Para não ficar em argumentos gerais, relatemos a discussão da teoria de Empédocles feita por Tomás de Aquino sobre um ponto preciso. Trata-se do fenômeno do aumento ou crescimento dos viventes. Para explicá-lo, não haveria nenhuma necessidade de recorrer a uma alma; bastaria o deslocamento natural dos elementos graves e leves. É assim que para as plantas o aprofundar-se das raízes proviria do movimento próprio para baixo do elemento terra que elas comportam, enquanto que o movimento do vegetal para cima viria da ascensão natural do elemento fogo. Ora, nota Tomás de Aquino, é impossível que seja assim, por diversas razões. Pois, de uma parte, pensa ele, o alto e o baixo não devem ser compreendidos da mesma maneira no universo e nos seres vivos (pois as raízes são o alto e a fronde o baixo da planta). Por outro lado, tais fôrças opostas deveriam, pela sua interação, terminar pela dissociação do vivente que só é efetivamente impedida pela fôrça unitiva superior da alma. Para outros, só o fogo seria causa ativa do crescimento, como ele o é da nutrição. Sim, responde Tomás de Aquino, o fogo é aqui uma causa, mas a título de instrumento de uma causa principal que só pode ser a alma. Energias puramente físicas tenderiam, com efeito, a causar um crescimento indefinido; um crescimento limitado supõe um princípio de regulação, ou uma medida, que seja de uma outra ordem.

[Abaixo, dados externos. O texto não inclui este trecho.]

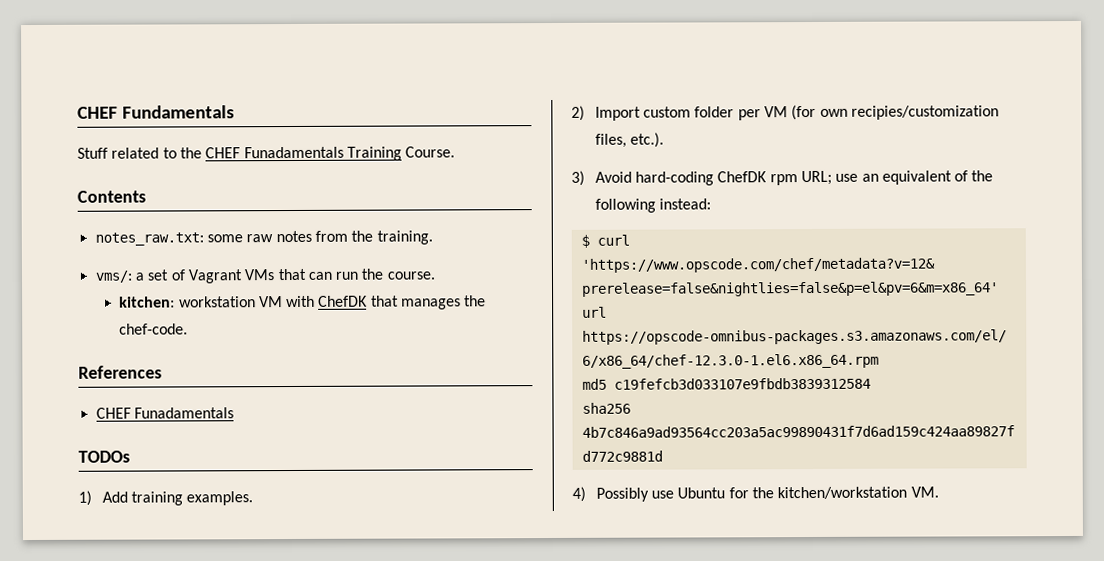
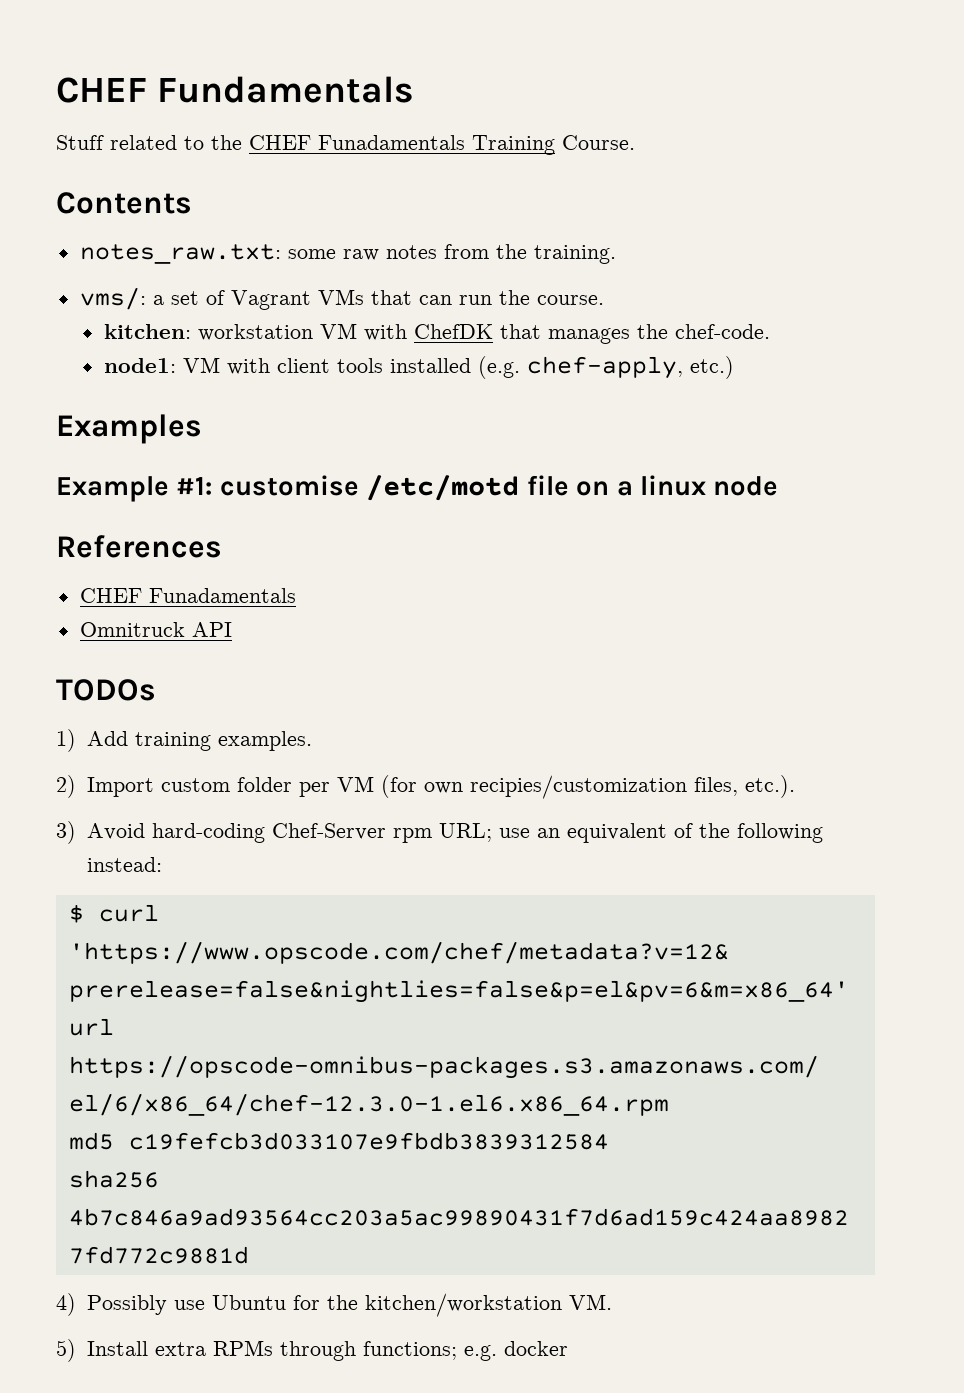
(189, 329) none -> [103,356,734,379] [56,414,202,444] [56,475,779,502] // node1: VM with client tools installed (e.g. chef-apply, etc.) // Examples // Example #1: customise /etc/motd file on a linux node
(234, 413) none -> [79,622,232,637] // Omnitruck API
[717,171,768,183] ChefDK -> [271,823,386,840] Chef-Server
(939, 492) none -> [56,1339,568,1362] // 5) Install extra RPMs through functions; e.g. docker

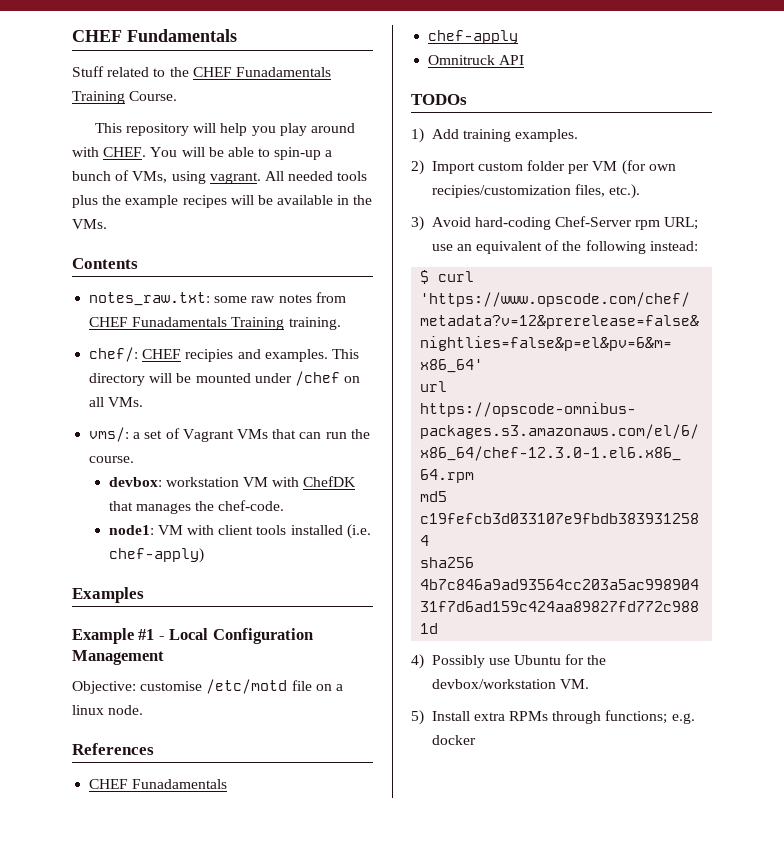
(635, 142) none -> [94,123,355,136] [72,147,333,160] [72,170,368,184] [72,195,373,208] [72,219,107,229] // This repository will help you play around with CHEF. You will be able to spin-up a bunch of VMs, using vagrant. All needed tools plus the example recipes will be available in the VMs.
[495,244,616,264] the training. -> [89,317,341,330] [89,347,359,362] [89,371,361,386] [89,397,144,407] CHEF Funadamentals Training training. // chef/: CHEF recipies and examples. This directory will be mounted under /chef on all VMs.
[103,324,191,339] kitchen: -> [108,477,162,487] devbox:
[477,356,734,379] (e.g. chef-apply, etc.) -> [346,524,371,539] [108,548,204,563] (i.e. chef-apply)
[176,477,213,495] #1: -> [138,628,313,644] [72,650,164,665] [72,681,136,694] #1 - Local Configuration Management // Objective:
[713,476,779,496] node -> [108,705,144,715] node.
(296, 595) none -> [428,30,519,44] // chef-apply
[364,1293,562,1317] kitchen/workstation -> [431,679,556,689] devbox/workstation

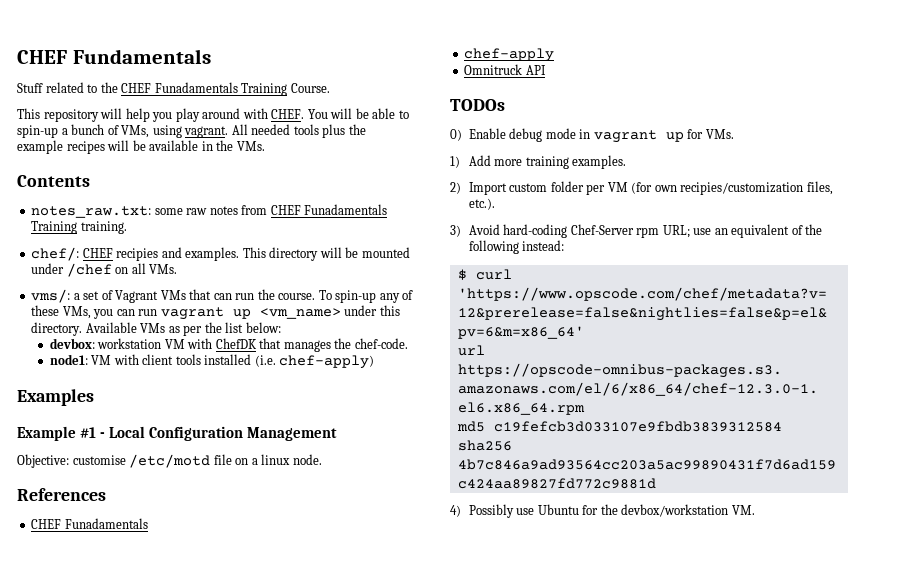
(135, 459) none -> [318,290,414,303] [31,305,400,320] [31,322,281,336] To spin-up any of these VMs, you can run vagrant up <vm_name> under this directory. Available VMs as per the list below:
[411,128,459,143] 1) Add -> [450,128,734,143] [450,155,523,168] 0) Enable debug mode in vagrant up for VMs. // 1) Add more
[411,710,695,725] [431,735,476,745] // 5) Install extra RPMs through functions; e.g. docker -> (755, 510) none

É claro que tais explicações põem em jogo teorias físicas ultrapassadas. Mas, não é menos certo que a disposição da prova guarda real interesse. Eis como se processa: primeiro, constata-se um processo vital original, no caso, o crescimento; passa-se, em seguida, à refutação da teoria proposta, fazendo-se uma confrontação precisa dos respectivos comportamentos das transformações vitais e dos movimentos físicos; e, em um terceiro tempo, postula-se, para explicar verdadeiramente as atividades vitais, um princípio regulador que não seja de ordem material. Aplicada a fatos melhor controlados, uma demonstração deste tipo poderia ainda hoje ter valor.
Não deixa de ser interessante notar que, em nossos dias, a crítica do mecanicismo biológico foi retomada por autênticos sábios, reunidos ordinariamente sob a etiqueta do “vitalismo”. Esta denominação, é preciso que se diga, recobre um conjunto de concepções um pouco disparatadas. Permanece, contudo, a tendência comum de explicar os fenômenos vitais por uma fôrça que transcende as simples modificações da matéria, não podendo estas últimas explicar, de modo suficiente, a especificidade dos fenômenos em causa. Nesta escola, todo um grupo, o chamado dos neo-vitalistas, Driesch, Rémy Collin, Cuénot, orienta-se de modo claro para o reconhecimento de um princípio vital bem próximo da enteléquia aristotélica. [Gardeil]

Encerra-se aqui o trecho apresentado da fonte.